Every time a new policy is applied for, the system analyzes the data against previous responses and internal watch lists in real time.  In other words, Charlie and Cheri just found it a lot more difficult to rip this insurer off. These same situations occur in other arenas, costing us millions annually in increased taxes and prices. So, what happened to the Cheats after singing the name game?

Let’s just say that after receiving a letter from the insurer, Charlie and Cheri started singing a different tune altogether.

Part Two: Major Investigation Analytics – Big Data and Smart Data

Posted by Douglas Wood, Editor.

As regular readers of this blog know, I spend a great deal of time writing about the use of technology in the fight against crime – financial and otherwise. In Part One of this series, I overviewed the concept of Major Investigation Analytics and Investigative Case Management.

I also overviewed the major providers of this software technology – Palantir Technologies, Case Closed Software, and Visallo. The latter two recently became strategic partners, in fact.

The major case for major case management (pun intended) was driven home at a recent crime and investigation conference in New York. Full Disclosure: I attended the conference for educational purposes as part of my role at Crime Tech Weekly. Throughout the three day conference, speaker after speaker talked about making sense of data. I think if I’d have heard the term ‘big data’ one more time I’d have gone insane.  Nevertheless, that was the topic du jour as you can imagine, and the 3 V’s of big data – volume, variety, and velocity – remain a front and center topic for the vendor community serving the investigation market.

According to one report, 96% of everything we do in life – personal or at work – generates data. That statement probably best sums up how big ‘big data’ is.  Unfortunately,  there was very little discussion about how big data can help investigate major crimes. There was a lot of talk about analytics, for sure, but there was a noticeable lack of ‘meat on the bone’ when it came to major investigation analytics.

Nobody has ever yelled out “Help, I’ve been attacked. Someone call the big data!”. That’s because big data doesn’t, in and by itself, do anything.  Once you can move ‘big data’ into ‘smart data’, however, you have an opportunity to investigate and adjudicate crime. To me, smart data (in the context of investigations) is a subset of an investigator’s ability to:

  1. Quickly triage a threat (or case) using only those bits of data that are most immediately relevant
  2. Understand the larger scope of the crime through experience and crime analytics, and
  3. Manage that case through intelligence-led analytics and investigative case management, data sharing, link exploration, text analytics, and so on.

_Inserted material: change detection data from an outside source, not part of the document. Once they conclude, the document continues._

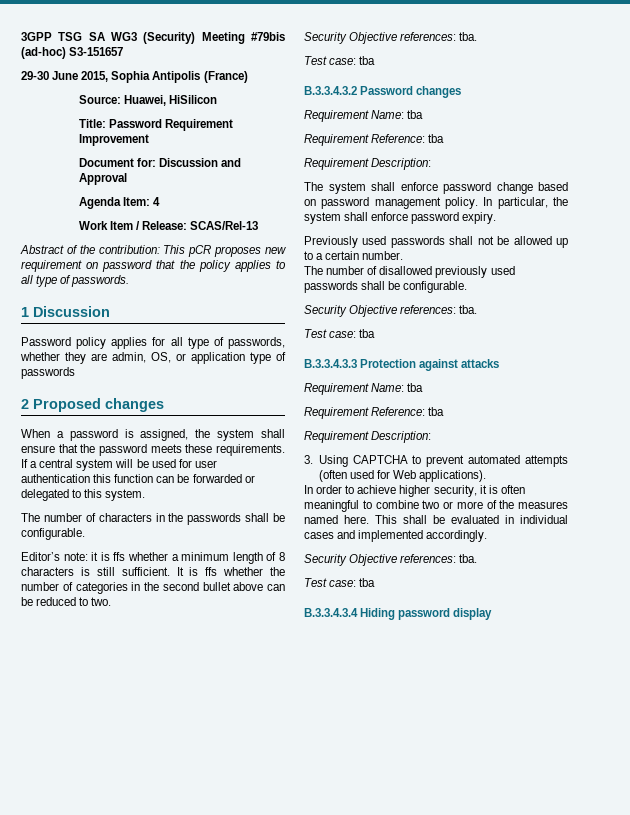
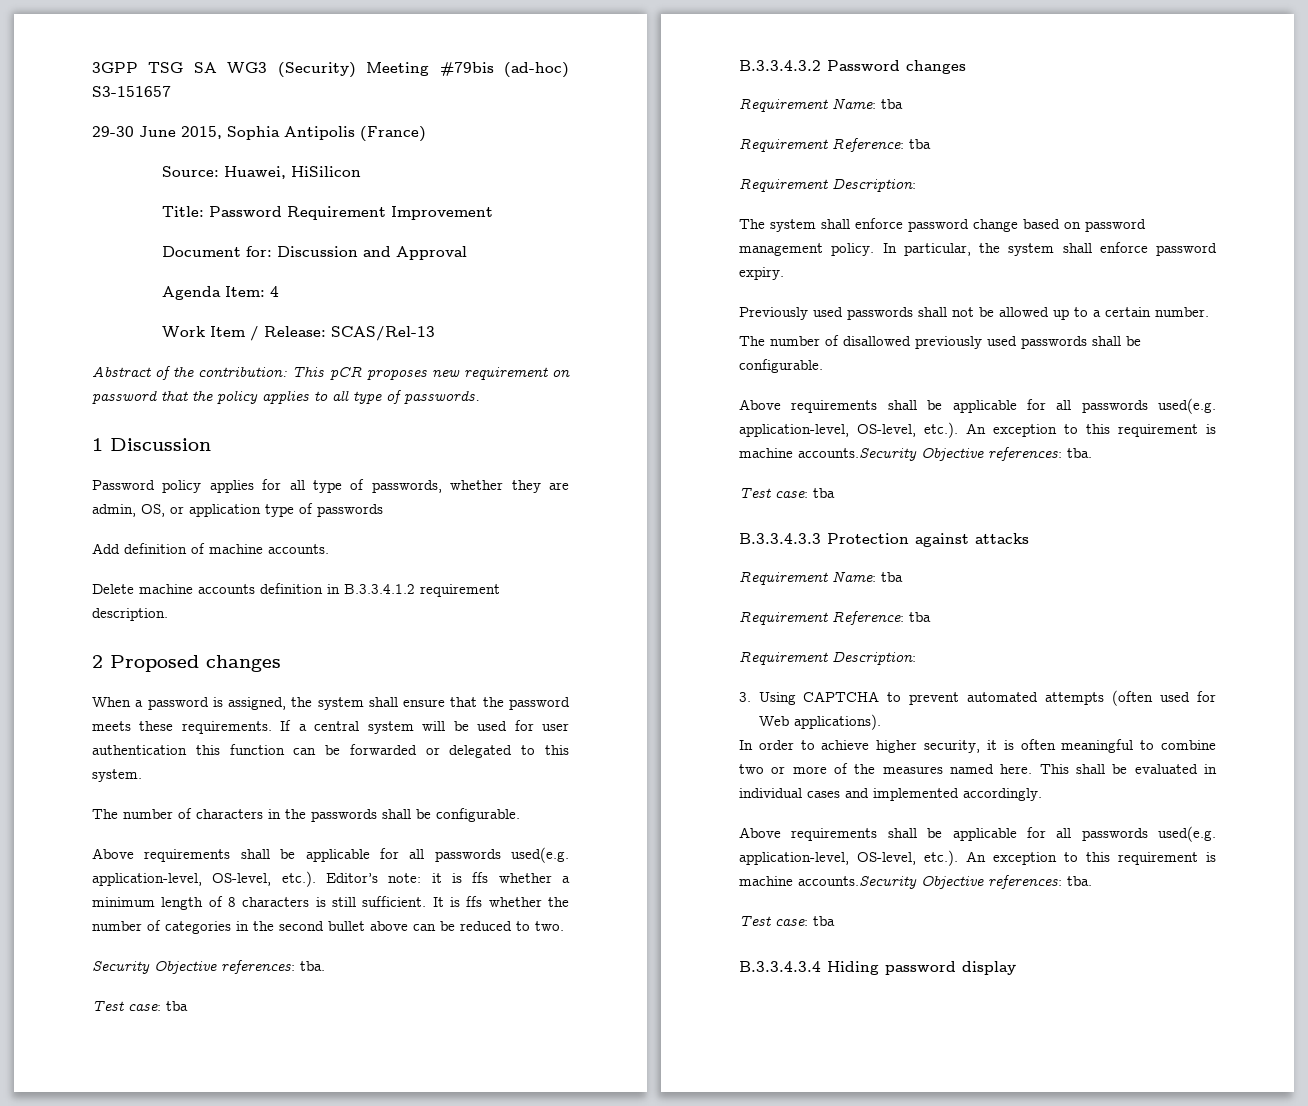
+ Add definition of machine accounts.
+ Delete machine accounts definition in B.3.3.4.1.2 requirement description.
- Editor’s note: it is ffs whether a minimum length of 8 characters is still sufficient.
+ Above requirements shall be applicable for all passwords used(e.g. application-level, OS-level, etc.). Editor’s note: it is ffs whether a minimum length of 8 characters is still sufficient.
  The number of disallowed previously used passwords shall be configurable.
- Security Objective references: tba.
+ Above requirements shall be applicable for all passwords used(e.g. application-level, OS-level, etc.). An exception to this requirement is machine accounts.Security Objective references: tba.
  This shall be evaluated in individual cases and implemented accordingly.
- Security Objective references: tba.
+ Above requirements shall be applicable for all passwords used(e.g. application-level, OS-level, etc.). An exception to this requirement is machine accounts.Security Objective references: tba.

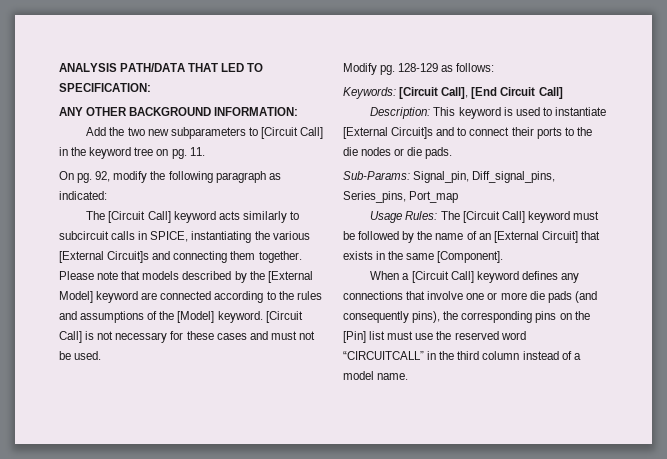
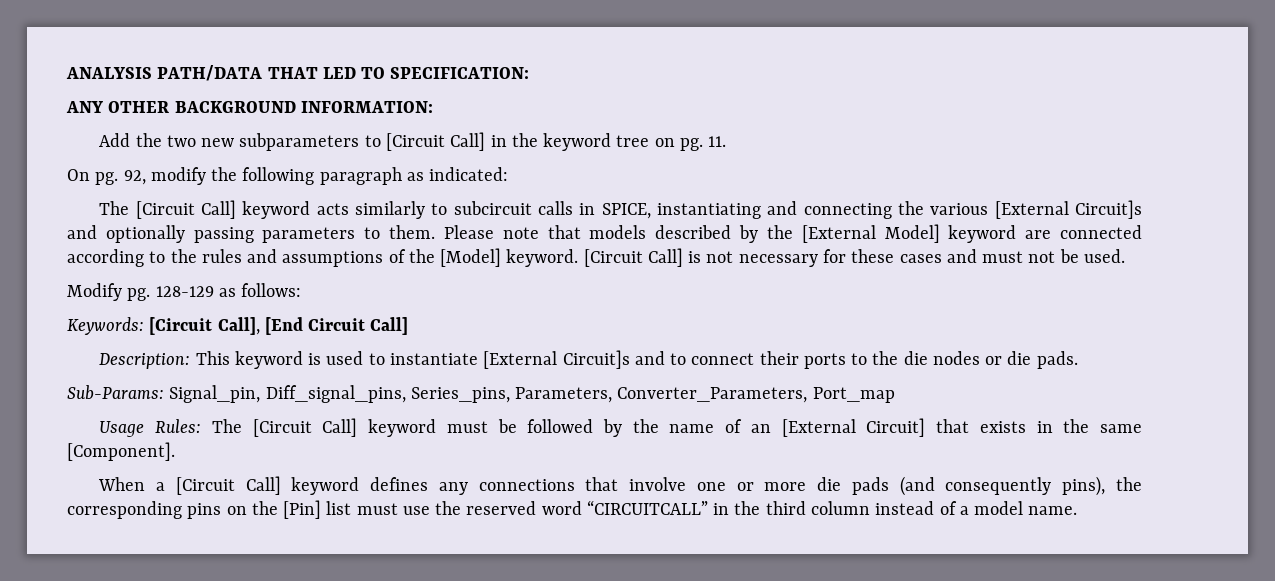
- The [Circuit Call] keyword acts similarly to subcircuit calls in SPICE, instantiating the various [External Circuit]s and connecting them together.
+ The [Circuit Call] keyword acts similarly to subcircuit calls in SPICE, instantiating and connecting the various [External Circuit]s and optionally passing parameters to them.
- Sub-Params: Signal_pin, Diff_signal_pins, Series_pins, Port_map
+ Sub-Params: Signal_pin, Diff_signal_pins, Series_pins, Parameters, Converter_Parameters, Port_map

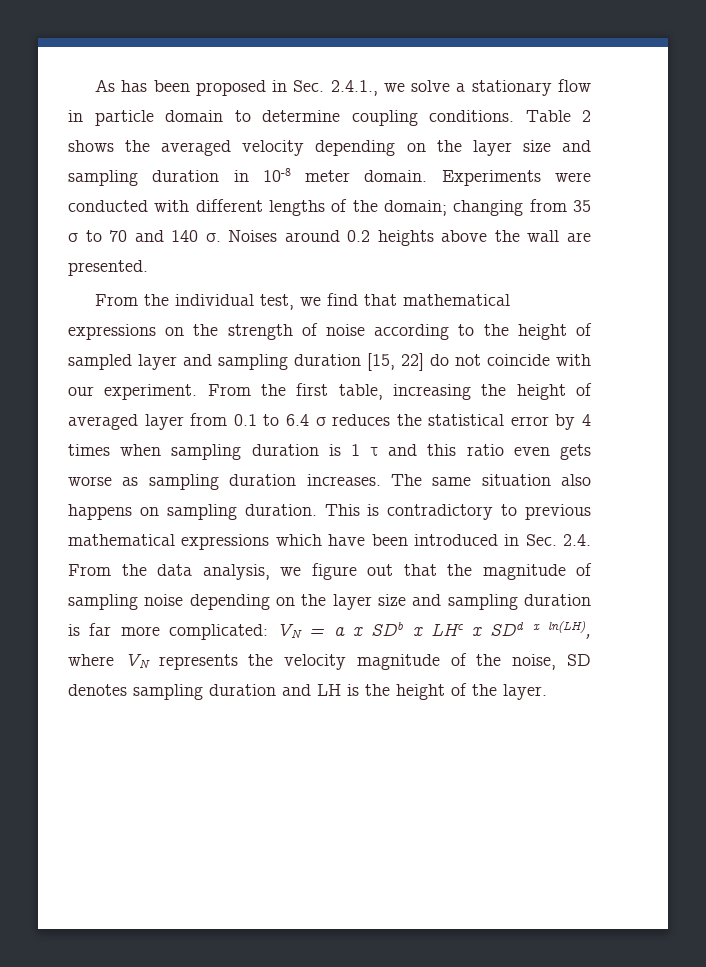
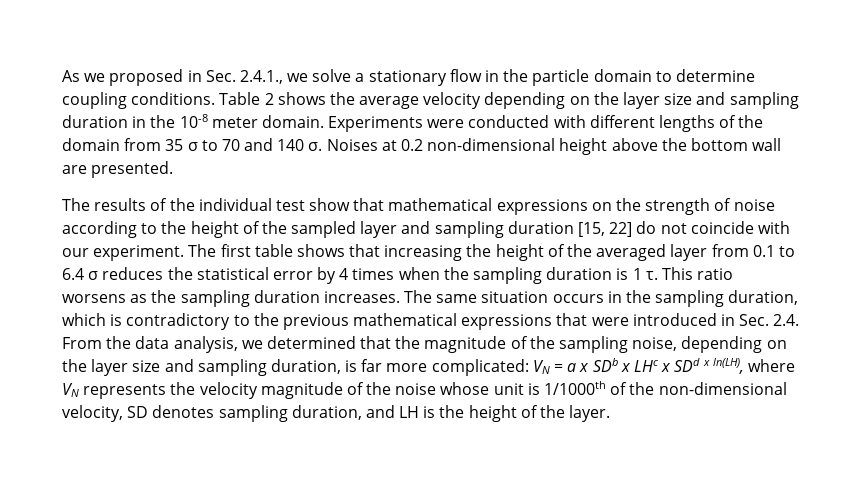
- As has been proposed in Sec. 2.4.1., we solve a stationary flow in particle domain to determine coupling conditions.
+ As we proposed in Sec. 2.4.1., we solve a stationary flow in the particle domain to determine coupling conditions.
- Table 2 shows the averaged velocity depending on the layer size and sampling duration in 10-8 meter domain.
+ Table 2 shows the average velocity depending on the layer size and sampling duration in the 10-8 meter domain.
- Experiments were conducted with different lengths of the domain; changing from 35 σ to 70 and 140 σ.
+ Experiments were conducted with different lengths of the domain from 35 σ to 70 and 140 σ.
- Noises around 0.2 heights above the wall are presented.
+ Noises at 0.2 non-dimensional height above the bottom wall are presented.
- From the individual test, we find that mathematical expressions on the strength of noise according to the height of sampled layer and sampling duration [15, 22] do not coincide with our experiment.
+ The results of the individual test show that mathematical expressions on the strength of noise according to the height of the sampled layer and sampling duration [15, 22] do not coincide with our experiment.
- From the first table, increasing the height of averaged layer from 0.1 to 6.4 σ reduces the statistical error by 4 times when sampling duration is 1 τ and this ratio even gets worse as sampling duration increases.
+ The first table shows that increasing the height of the averaged layer from 0.1 to 6.4 σ reduces the statistical error by 4 times when the sampling duration is 1 τ. This ratio worsens as the sampling duration increases.
- The same situation also happens on sampling duration. This is contradictory to previous mathematical expressions which have been introduced in Sec. 2.4. From the data analysis, we figure out that the magnitude of sampling noise depending on the layer size and sampling duration is far more complicated: VN = a x SDb x LHc x SDd x ln(LH), where VN represents the velocity magnitude of the noise, SD denotes sampling duration and LH is the height of the layer.
+ The same situation occurs in the sampling duration, which is contradictory to the previous mathematical expressions that were introduced in Sec. 2.4. From the data analysis, we determined that the magnitude of the sampling noise, depending on the layer size and sampling duration, is far more complicated: VN = a x SDb x LHc x SDd x ln(LH), where VN represents the velocity magnitude of the noise whose unit is 1/1000th of the non-dimensional velocity, SD denotes sampling duration, and LH is the height of the layer.

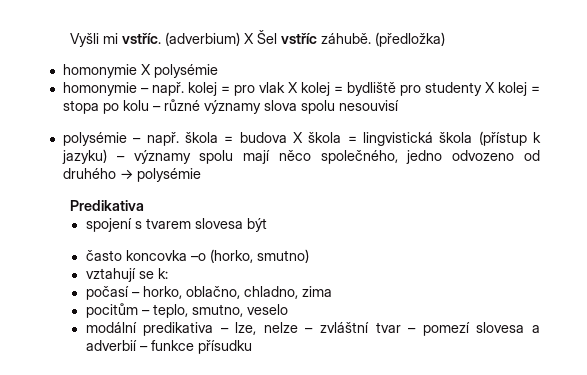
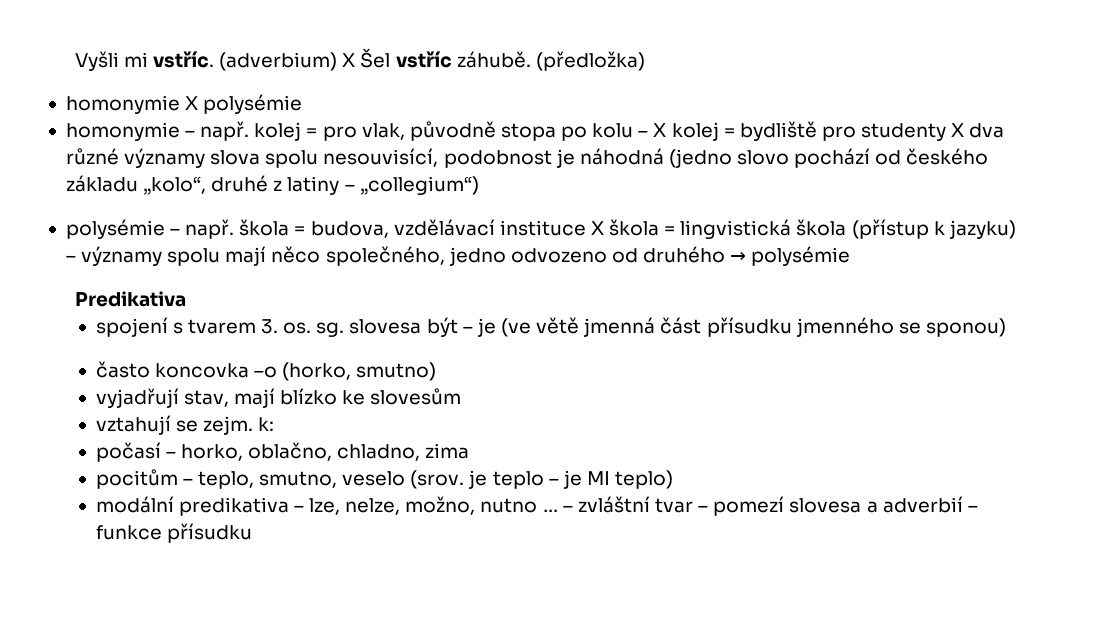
- homonymie – např. kolej = pro vlak X kolej = bydliště pro studenty X kolej = stopa po kolu – různé významy slova spolu nesouvisí
+ homonymie – např. kolej = pro vlak, původně stopa po kolu – X kolej = bydliště pro studenty X dva různé významy slova spolu nesouvisící, podobnost je náhodná (jedno slovo pochází od českého základu „kolo“, druhé z latiny – „collegium“)
- polysémie – např. škola = budova X škola = lingvistická škola (přístup k jazyku) – významy spolu mají něco společného, jedno odvozeno od druhého → polysémie
+ polysémie – např. škola = budova, vzdělávací instituce X škola = lingvistická škola (přístup k jazyku) – významy spolu mají něco společného, jedno odvozeno od druhého → polysémie
- spojení s tvarem slovesa být
+ spojení s tvarem 3. os. sg. slovesa být – je (ve větě jmenná část přísudku jmenného se sponou)
+ vyjadřují stav, mají blízko ke slovesům
- vztahují se k:
+ vztahují se zejm. k:
- pocitům – teplo, smutno, veselo
+ pocitům – teplo, smutno, veselo (srov. je teplo – je MI teplo)
- modální predikativa – lze, nelze – zvláštní tvar – pomezí slovesa a adverbií – funkce přísudku
+ modální predikativa – lze, nelze, možno, nutno … – zvláštní tvar – pomezí slovesa a adverbií – funkce přísudku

Connecting the dots, as they say. From an investigation perspective, however, connecting dots can be daunting. In the children’s game, there is a defined starting point and a set of rules.  We simply need to follow the instructions and the puzzle is solved. Not so in the world of the investigator. The ‘dots’ are not as easy to find. It can be like looking for a needle in a haystack, but the needle is actually broken into pieces and spread across ten haystacks.

Big data brings those haystacks together, but only smart data finds the needles… and therein lies the true value of major investigation analytics.